Provided data ->
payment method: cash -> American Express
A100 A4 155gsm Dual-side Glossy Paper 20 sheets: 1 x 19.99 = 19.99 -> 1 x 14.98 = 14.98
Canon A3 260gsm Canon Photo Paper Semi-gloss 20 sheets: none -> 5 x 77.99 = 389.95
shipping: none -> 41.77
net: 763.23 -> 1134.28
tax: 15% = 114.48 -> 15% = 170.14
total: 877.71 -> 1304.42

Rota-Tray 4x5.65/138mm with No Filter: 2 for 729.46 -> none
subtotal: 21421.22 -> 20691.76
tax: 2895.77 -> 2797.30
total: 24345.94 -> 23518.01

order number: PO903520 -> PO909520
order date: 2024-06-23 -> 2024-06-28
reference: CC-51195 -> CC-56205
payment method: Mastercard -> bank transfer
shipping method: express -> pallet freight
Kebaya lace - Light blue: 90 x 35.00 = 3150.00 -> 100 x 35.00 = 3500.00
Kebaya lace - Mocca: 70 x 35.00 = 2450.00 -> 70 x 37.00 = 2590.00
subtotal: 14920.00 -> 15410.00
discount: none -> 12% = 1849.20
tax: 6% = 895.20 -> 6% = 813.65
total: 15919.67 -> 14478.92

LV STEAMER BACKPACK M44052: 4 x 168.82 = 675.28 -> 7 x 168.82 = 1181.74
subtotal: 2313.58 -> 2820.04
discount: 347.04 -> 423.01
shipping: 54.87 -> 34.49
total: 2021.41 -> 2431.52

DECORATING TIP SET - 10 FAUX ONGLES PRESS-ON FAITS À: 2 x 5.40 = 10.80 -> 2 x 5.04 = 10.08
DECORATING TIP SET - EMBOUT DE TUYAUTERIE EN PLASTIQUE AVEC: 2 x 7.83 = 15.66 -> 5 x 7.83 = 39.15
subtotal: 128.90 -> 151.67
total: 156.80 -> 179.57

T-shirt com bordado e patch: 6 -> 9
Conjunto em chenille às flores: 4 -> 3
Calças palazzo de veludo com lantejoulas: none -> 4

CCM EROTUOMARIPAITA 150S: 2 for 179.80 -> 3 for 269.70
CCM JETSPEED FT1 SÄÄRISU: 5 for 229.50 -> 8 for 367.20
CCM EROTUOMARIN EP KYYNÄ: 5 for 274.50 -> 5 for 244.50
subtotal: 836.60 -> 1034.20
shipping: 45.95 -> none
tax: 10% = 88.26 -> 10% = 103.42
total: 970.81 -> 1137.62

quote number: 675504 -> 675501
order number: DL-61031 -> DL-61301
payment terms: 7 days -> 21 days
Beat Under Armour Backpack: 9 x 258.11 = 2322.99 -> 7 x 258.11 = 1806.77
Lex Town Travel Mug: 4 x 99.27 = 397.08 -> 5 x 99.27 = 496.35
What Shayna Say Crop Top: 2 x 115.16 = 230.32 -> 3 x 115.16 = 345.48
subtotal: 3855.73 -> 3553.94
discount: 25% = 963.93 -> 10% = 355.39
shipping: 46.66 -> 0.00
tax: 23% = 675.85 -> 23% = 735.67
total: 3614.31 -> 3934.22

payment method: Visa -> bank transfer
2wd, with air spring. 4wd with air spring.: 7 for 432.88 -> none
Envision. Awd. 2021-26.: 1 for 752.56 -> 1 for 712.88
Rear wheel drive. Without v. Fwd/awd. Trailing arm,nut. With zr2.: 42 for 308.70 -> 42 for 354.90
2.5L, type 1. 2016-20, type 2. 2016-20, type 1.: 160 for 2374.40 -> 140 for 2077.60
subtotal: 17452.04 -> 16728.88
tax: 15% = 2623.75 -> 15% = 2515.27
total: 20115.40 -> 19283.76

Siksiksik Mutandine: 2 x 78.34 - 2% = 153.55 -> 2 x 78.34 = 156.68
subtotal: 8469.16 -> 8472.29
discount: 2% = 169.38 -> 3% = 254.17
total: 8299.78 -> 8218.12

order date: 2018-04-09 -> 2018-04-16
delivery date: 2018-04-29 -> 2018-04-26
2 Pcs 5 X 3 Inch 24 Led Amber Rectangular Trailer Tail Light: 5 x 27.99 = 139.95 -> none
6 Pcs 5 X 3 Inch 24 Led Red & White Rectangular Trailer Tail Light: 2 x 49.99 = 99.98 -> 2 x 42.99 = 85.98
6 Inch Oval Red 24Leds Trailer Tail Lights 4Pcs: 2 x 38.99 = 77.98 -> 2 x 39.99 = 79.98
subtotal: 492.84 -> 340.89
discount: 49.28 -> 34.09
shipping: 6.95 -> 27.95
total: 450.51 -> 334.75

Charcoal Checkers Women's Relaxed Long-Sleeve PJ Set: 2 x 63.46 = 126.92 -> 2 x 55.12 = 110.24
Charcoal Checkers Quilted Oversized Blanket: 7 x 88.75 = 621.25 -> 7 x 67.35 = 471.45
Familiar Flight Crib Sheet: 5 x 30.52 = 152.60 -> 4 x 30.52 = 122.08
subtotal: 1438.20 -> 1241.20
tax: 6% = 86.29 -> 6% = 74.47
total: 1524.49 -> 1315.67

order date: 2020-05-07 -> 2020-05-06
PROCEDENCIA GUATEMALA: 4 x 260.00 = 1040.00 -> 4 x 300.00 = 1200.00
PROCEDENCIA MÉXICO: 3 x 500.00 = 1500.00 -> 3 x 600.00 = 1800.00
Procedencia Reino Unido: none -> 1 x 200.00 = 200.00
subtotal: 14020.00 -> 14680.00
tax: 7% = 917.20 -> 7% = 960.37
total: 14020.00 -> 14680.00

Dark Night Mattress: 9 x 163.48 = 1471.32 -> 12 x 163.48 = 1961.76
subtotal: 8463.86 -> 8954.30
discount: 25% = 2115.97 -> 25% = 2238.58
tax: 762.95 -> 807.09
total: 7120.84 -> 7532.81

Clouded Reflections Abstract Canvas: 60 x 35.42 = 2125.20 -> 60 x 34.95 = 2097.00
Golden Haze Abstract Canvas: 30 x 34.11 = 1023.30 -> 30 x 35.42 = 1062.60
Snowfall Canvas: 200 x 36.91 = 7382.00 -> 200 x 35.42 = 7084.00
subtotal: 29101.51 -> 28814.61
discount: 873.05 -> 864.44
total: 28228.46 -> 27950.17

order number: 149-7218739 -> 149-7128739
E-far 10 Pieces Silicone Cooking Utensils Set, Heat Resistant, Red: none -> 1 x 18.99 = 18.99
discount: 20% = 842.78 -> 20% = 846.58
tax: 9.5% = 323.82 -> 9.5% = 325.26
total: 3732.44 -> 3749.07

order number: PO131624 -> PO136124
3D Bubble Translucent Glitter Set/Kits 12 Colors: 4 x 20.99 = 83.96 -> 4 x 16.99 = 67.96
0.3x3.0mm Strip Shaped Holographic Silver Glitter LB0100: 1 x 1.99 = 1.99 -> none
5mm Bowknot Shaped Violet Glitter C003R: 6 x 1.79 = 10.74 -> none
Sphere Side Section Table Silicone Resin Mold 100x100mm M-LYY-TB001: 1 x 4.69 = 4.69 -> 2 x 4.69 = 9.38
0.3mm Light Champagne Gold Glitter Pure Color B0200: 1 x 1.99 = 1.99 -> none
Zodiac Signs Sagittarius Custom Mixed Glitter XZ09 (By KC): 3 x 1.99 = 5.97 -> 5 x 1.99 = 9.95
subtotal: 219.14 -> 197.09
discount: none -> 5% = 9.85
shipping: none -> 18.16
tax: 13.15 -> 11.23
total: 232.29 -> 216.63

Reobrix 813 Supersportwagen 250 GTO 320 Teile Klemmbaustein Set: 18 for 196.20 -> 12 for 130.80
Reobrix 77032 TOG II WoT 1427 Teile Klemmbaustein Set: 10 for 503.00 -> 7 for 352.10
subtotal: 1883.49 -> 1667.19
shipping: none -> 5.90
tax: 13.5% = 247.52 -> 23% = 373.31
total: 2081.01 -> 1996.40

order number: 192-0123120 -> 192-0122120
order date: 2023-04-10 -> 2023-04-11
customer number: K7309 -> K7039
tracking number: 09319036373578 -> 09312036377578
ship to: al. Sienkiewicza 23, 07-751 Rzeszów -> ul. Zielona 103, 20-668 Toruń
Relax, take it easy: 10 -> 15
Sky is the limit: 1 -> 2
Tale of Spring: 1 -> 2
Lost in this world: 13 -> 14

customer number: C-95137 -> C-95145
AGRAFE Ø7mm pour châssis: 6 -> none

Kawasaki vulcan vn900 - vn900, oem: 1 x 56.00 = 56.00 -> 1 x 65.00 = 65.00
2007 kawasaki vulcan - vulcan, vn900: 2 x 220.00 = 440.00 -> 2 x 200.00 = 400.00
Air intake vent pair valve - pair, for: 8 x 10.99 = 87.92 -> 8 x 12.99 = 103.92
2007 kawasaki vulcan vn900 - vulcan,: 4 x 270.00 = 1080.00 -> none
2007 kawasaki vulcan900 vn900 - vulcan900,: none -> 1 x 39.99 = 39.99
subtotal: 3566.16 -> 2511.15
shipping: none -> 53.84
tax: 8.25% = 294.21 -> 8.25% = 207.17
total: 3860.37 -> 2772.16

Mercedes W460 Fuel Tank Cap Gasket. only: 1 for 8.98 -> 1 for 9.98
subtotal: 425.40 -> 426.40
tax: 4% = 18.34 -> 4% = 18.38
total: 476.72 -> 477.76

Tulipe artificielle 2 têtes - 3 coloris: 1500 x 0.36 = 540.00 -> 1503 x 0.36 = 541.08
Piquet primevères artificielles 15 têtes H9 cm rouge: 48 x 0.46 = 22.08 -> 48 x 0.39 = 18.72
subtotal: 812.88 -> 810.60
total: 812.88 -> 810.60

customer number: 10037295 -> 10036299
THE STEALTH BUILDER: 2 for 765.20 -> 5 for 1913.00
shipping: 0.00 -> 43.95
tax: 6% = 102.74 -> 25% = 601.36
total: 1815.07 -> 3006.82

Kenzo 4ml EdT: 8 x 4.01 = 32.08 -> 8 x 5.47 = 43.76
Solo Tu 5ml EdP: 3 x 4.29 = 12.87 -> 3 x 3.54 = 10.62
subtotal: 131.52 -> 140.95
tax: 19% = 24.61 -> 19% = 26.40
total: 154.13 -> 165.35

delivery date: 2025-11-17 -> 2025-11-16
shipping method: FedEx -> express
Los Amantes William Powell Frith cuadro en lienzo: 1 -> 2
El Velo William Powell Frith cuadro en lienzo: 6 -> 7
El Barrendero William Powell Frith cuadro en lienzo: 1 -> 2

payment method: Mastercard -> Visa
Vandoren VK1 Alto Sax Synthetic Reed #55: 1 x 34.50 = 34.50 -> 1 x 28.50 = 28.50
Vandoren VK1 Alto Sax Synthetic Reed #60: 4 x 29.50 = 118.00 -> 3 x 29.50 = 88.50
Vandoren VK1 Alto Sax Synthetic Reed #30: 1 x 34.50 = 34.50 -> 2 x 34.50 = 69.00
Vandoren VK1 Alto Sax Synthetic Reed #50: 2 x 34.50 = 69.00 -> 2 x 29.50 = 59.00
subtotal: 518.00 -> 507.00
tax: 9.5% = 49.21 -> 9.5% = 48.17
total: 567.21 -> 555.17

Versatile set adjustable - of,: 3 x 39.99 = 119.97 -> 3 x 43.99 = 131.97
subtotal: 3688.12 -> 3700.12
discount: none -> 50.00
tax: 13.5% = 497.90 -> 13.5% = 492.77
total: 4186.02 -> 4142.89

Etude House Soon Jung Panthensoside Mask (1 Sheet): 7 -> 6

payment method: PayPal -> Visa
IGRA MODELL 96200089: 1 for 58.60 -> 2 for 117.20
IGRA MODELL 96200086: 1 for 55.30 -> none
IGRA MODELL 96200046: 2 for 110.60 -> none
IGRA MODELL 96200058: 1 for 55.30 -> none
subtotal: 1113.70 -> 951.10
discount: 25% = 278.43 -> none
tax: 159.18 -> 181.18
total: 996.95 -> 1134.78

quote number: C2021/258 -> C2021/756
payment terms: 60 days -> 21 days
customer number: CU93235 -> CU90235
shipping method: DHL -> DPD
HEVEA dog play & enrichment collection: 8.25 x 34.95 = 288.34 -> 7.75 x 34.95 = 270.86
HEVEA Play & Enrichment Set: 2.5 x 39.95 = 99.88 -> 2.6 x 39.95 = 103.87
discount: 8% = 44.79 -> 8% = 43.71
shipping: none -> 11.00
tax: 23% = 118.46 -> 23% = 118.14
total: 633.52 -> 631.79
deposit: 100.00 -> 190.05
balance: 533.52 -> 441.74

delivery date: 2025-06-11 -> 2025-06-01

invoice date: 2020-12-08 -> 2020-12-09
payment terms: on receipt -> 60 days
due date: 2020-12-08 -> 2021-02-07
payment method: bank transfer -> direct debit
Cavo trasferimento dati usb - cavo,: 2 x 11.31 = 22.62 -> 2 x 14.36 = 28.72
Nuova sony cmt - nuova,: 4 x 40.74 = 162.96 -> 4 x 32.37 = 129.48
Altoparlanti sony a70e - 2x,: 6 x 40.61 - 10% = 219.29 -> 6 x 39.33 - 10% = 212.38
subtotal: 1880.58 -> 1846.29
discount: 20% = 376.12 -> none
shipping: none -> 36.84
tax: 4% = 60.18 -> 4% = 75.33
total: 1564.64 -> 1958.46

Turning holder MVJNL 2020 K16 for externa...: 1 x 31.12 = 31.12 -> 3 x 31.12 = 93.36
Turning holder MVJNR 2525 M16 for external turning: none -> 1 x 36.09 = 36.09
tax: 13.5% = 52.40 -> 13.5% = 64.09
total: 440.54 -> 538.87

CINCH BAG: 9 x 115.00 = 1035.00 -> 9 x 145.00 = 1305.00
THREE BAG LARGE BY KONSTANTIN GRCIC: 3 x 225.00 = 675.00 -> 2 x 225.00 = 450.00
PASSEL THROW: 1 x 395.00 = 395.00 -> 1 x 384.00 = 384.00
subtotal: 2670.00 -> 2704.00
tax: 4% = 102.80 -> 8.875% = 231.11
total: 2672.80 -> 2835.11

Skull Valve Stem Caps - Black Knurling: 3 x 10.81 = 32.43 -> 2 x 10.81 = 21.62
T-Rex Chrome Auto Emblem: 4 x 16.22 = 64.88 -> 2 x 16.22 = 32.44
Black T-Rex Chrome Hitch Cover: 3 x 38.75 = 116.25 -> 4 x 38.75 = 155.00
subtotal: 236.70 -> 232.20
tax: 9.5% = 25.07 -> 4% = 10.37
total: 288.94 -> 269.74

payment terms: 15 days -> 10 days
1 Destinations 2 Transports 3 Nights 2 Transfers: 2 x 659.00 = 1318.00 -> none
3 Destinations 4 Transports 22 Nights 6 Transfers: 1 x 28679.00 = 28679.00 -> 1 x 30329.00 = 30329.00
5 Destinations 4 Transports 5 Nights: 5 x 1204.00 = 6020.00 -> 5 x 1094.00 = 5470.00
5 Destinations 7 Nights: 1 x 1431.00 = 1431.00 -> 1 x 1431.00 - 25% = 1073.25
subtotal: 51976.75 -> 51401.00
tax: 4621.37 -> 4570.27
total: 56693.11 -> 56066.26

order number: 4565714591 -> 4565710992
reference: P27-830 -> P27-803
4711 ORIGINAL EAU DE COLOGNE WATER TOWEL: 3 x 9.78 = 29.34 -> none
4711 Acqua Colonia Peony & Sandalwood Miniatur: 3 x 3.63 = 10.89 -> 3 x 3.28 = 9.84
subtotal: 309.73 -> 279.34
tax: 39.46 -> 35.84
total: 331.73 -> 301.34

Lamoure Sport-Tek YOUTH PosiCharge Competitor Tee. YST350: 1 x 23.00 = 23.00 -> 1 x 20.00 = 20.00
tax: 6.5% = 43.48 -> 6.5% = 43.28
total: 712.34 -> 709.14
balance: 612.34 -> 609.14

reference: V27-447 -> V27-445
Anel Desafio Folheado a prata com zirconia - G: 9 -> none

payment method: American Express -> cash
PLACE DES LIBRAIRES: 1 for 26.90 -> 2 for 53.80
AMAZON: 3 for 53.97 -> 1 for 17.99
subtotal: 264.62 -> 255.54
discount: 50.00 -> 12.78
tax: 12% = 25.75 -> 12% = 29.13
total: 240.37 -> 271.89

Exercise details -> In the listing above, find the line holding "reference: CC-51195 -> CC-56205" and the line holding "payment method: Visa -> bank transfer", then output those two lines and every line between them exactly.

Your response ->
reference: CC-51195 -> CC-56205
payment method: Mastercard -> bank transfer
shipping method: express -> pallet freight
Kebaya lace - Light blue: 90 x 35.00 = 3150.00 -> 100 x 35.00 = 3500.00
Kebaya lace - Mocca: 70 x 35.00 = 2450.00 -> 70 x 37.00 = 2590.00
subtotal: 14920.00 -> 15410.00
discount: none -> 12% = 1849.20
tax: 6% = 895.20 -> 6% = 813.65
total: 15919.67 -> 14478.92

LV STEAMER BACKPACK M44052: 4 x 168.82 = 675.28 -> 7 x 168.82 = 1181.74
subtotal: 2313.58 -> 2820.04
discount: 347.04 -> 423.01
shipping: 54.87 -> 34.49
total: 2021.41 -> 2431.52

DECORATING TIP SET - 10 FAUX ONGLES PRESS-ON FAITS À: 2 x 5.40 = 10.80 -> 2 x 5.04 = 10.08
DECORATING TIP SET - EMBOUT DE TUYAUTERIE EN PLASTIQUE AVEC: 2 x 7.83 = 15.66 -> 5 x 7.83 = 39.15
subtotal: 128.90 -> 151.67
total: 156.80 -> 179.57

T-shirt com bordado e patch: 6 -> 9
Conjunto em chenille às flores: 4 -> 3
Calças palazzo de veludo com lantejoulas: none -> 4

CCM EROTUOMARIPAITA 150S: 2 for 179.80 -> 3 for 269.70
CCM JETSPEED FT1 SÄÄRISU: 5 for 229.50 -> 8 for 367.20
CCM EROTUOMARIN EP KYYNÄ: 5 for 274.50 -> 5 for 244.50
subtotal: 836.60 -> 1034.20
shipping: 45.95 -> none
tax: 10% = 88.26 -> 10% = 103.42
total: 970.81 -> 1137.62

quote number: 675504 -> 675501
order number: DL-61031 -> DL-61301
payment terms: 7 days -> 21 days
Beat Under Armour Backpack: 9 x 258.11 = 2322.99 -> 7 x 258.11 = 1806.77
Lex Town Travel Mug: 4 x 99.27 = 397.08 -> 5 x 99.27 = 496.35
What Shayna Say Crop Top: 2 x 115.16 = 230.32 -> 3 x 115.16 = 345.48
subtotal: 3855.73 -> 3553.94
discount: 25% = 963.93 -> 10% = 355.39
shipping: 46.66 -> 0.00
tax: 23% = 675.85 -> 23% = 735.67
total: 3614.31 -> 3934.22

payment method: Visa -> bank transfer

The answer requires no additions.